Em todas as relações há um dominante e um dominador. Parece uma afirmação pesada, mas considere um professor como detentor do saber e seu aluno como aquele que receberá o conhecimento. Poucas pessoas sabem do poder que o conhecimento gera e o professor, a partir de Foucault pode ser pensado como o detentor do poder e sob algumas interpretações, como detentor de mecanismos de opressão. A autoridade nunca se dá de maneira pacífica. Em relações harmoniosas, entre seres livres não há relações de poder. Daí brota o movimento de resistência na aprendizagem dessa língua de dominação mundial. Porque para muitos, ela vem mais como imposição do que qualquer outra coisa. Representa todo o autoritarismo daquela nação – Estrangeira, externa, estranha!

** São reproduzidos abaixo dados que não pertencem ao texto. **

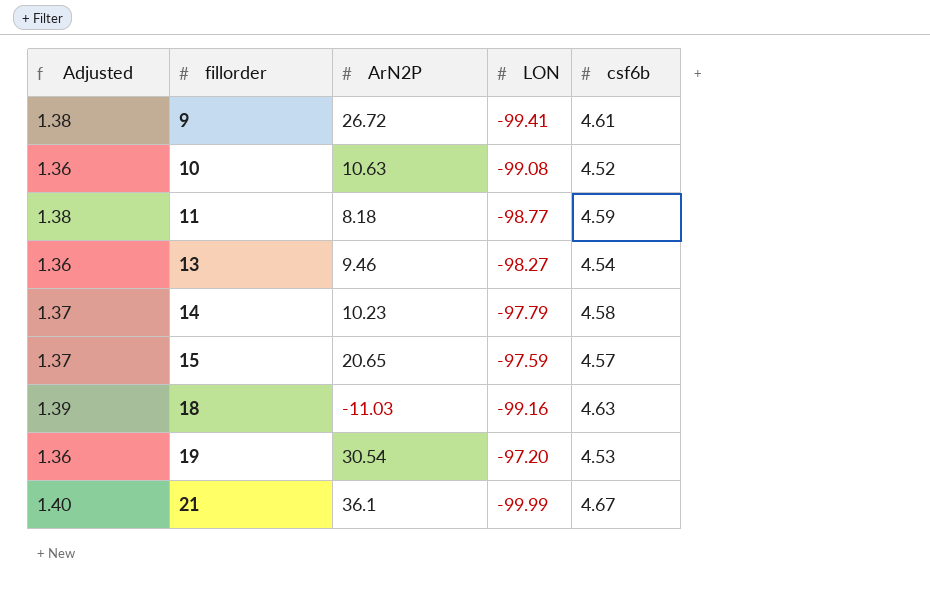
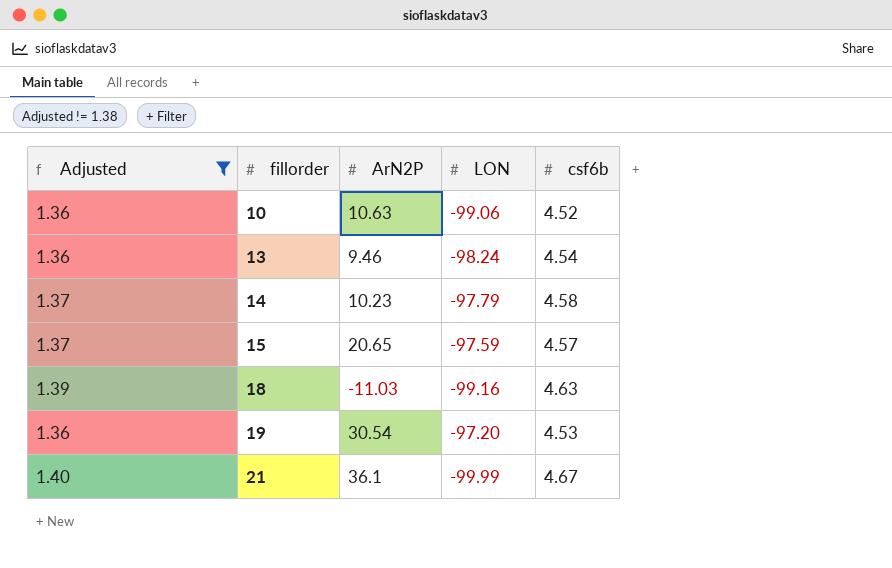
filter: none -> Adjusted != 1.38
10 | LON: -99.08 -> -99.06
13 | LON: -98.27 -> -98.24

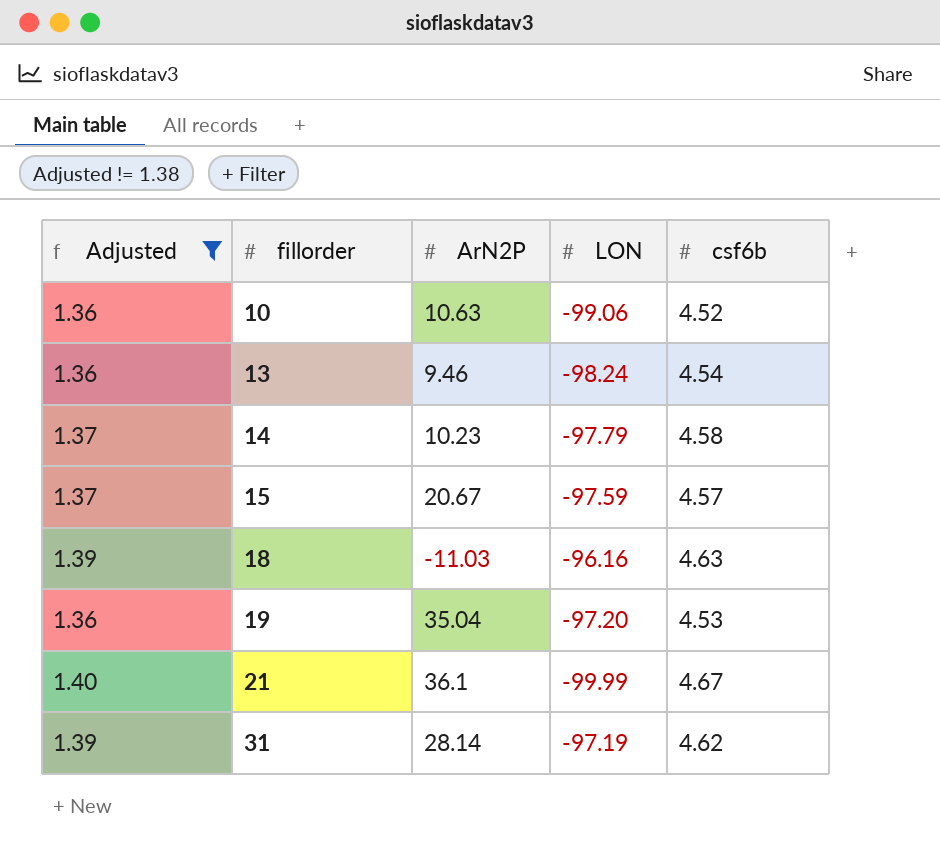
15 | ArN2P: 20.65 -> 20.67
18 | LON: -99.16 -> -96.16
19 | ArN2P: 30.54 -> 35.04
row 31: none -> 1.39 | 28.14 | -97.19 | 4.62

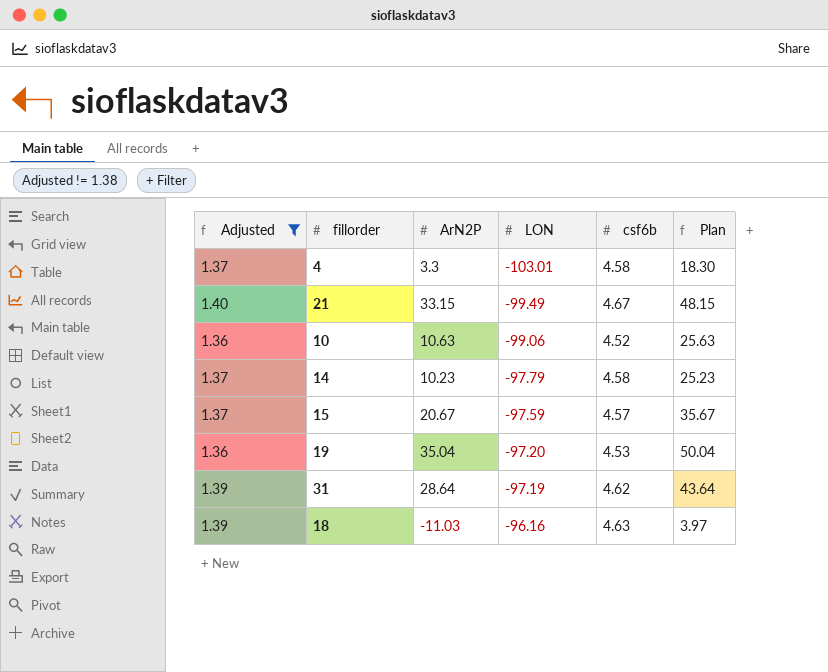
row order: fillorder ascending -> LON ascending
column Plan | formula: none -> [ArN2P] + 15
row 13: 1.36 | 9.46 | -98.24 | 4.54 -> none
row 4: none -> 1.37 | 3.3 | -103.01 | 4.58 | 18.30
21 | ArN2P: 36.1 -> 33.15
21 | LON: -99.99 -> -99.49
31 | ArN2P: 28.14 -> 28.64

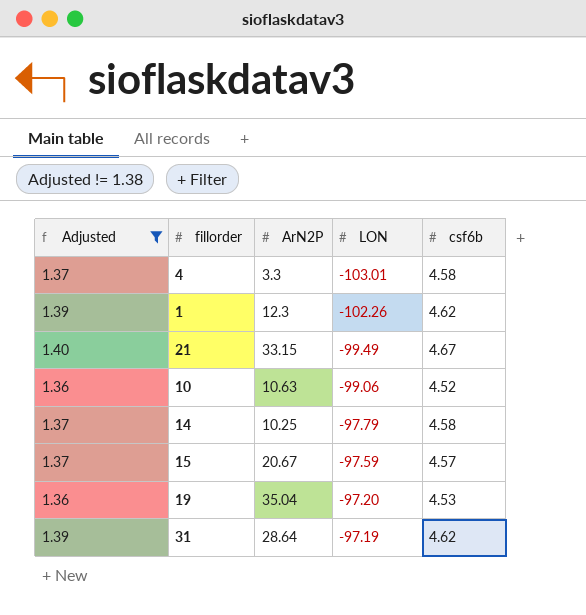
column Plan | formula: [ArN2P] + 15 -> none
row 18: 1.39 | -11.03 | -96.16 | 4.63 | 3.97 -> none
row 1: none -> 1.39 | 12.3 | -102.26 | 4.62
14 | ArN2P: 10.23 -> 10.25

Gostaria de caminhar para o final dessas reflexões dividindo algo de minha experiência profissional. Todas as vezes que estou diante de um novo aluno, uma coisa me interessa em primeiro lugar e sempre o questiono do seguinte – “o que te motiva, qual a sua razão para aprender este idioma?” E quase todas as vezes a resposta se resume a uma única – “Trabalho, proficiências, meus pais, meu chefe, uma viagem...” Ou seja, sob muitas formas de dizer, a grande maioria sempre chega movida por uma necessidade ou imposição externa. Raríssimos são os casos onde a pessoa me responde que partiu de um desejo pessoal dela, algo interno.

Não quero dizer que é uma certeza confirmada que aqueles que vem por um querer pessoal sempre serão alunos mais fáceis de ensinar. Mas sem dúvida – aquele que chega pela imposição representa na minha opinião pessoal e profissional maiores desafios e consequentemente descobertas de possibilidades. Se é uma verdade que cada um aprende de formas diferentes e que por isso o ensinar não é uma fórmula pronta para todos, então esses diferentes ensinares se multiplicam pra mim quando estou diante dos casos mais resistentes. Pois as complexidades do ensinar se somam juntamente aos de aprender.

Ao passo que o aluno está tentando se convencer a não desistir e aprender, eu não posso e não quero convencê-lo de nada. Ou seja, nada imposto pode partir de mim, senão este aluno terá os dias contatos nesse processo de aprendizagem e será mais um daqueles que se muda de escola para escola, de professor para professor.

Eu pessoalmente acredito que o caminho para a não-sensação da imposição está na troca. A troca que para mim fica evidente todas as vezes que me sento diante do aluno e começamos a aula. É como se eu dissesse para mim mesma e também para ele – “Então tá, vamos começar a trocar!” - O conhecimento que eu tenho não será passado a você porque somente eu o possuo. Você também possui os seus, você os trouxe com você e cada vez que me sento aqui com você é uma oportunidade que eu tenho de notá-los e aprendê-los. Aprender com você uma outra forma de ensinar, porque você é único. E você tem comigo a oportunidade de aprender outras formas de adquirir saberes. E esse momento agora descrito por mim vai além de qualquer língua verbal que se possa, deseje ou precise aprender. É uma língua que já está com a gente, que é mais enraizada, mais interna e que não exige e muito menos impõe nada a ninguém.

Considerações finais:
Agora deixando de lado toda a seriedade e posturas acadêmicas que ficam implícitas num texto como esse, marcado por citações de grandes pesquisadores e filósofos que me auxiliaram na construção de todo esse saber, eu não poderia deixar de lado a maior ajuda de todas. De certa forma porque ela foi presencial e eu gostaria de citá-la.
Disse ao Beloy dia desses: Me diga tudo que você sabe de Foucault. E ele não poupou esforços. Me explicou tudo, indicou sites e até ficou de me trazer uns livros para me aprofundar no assunto. Mas quando eu disse que ia deixar a seriedade de lado, eu me referia a uma das respostas do Beloy quando citou Foucault: “Fabiana, como diria meu pinto de óculos, não existe relação de poder entre seres livres.” Rs!
Se você nunca ouviu essa piadinha sobre o filósofo utilizado aqui, tenho certeza que vai rolar até o início desse texto, onde se encontra a foto do cara para fazer a comparação, né seu pervertido?... rsrsrs!

Valeu mais uma vez, Beloy!
Fique longe das faquinhas de rocambole!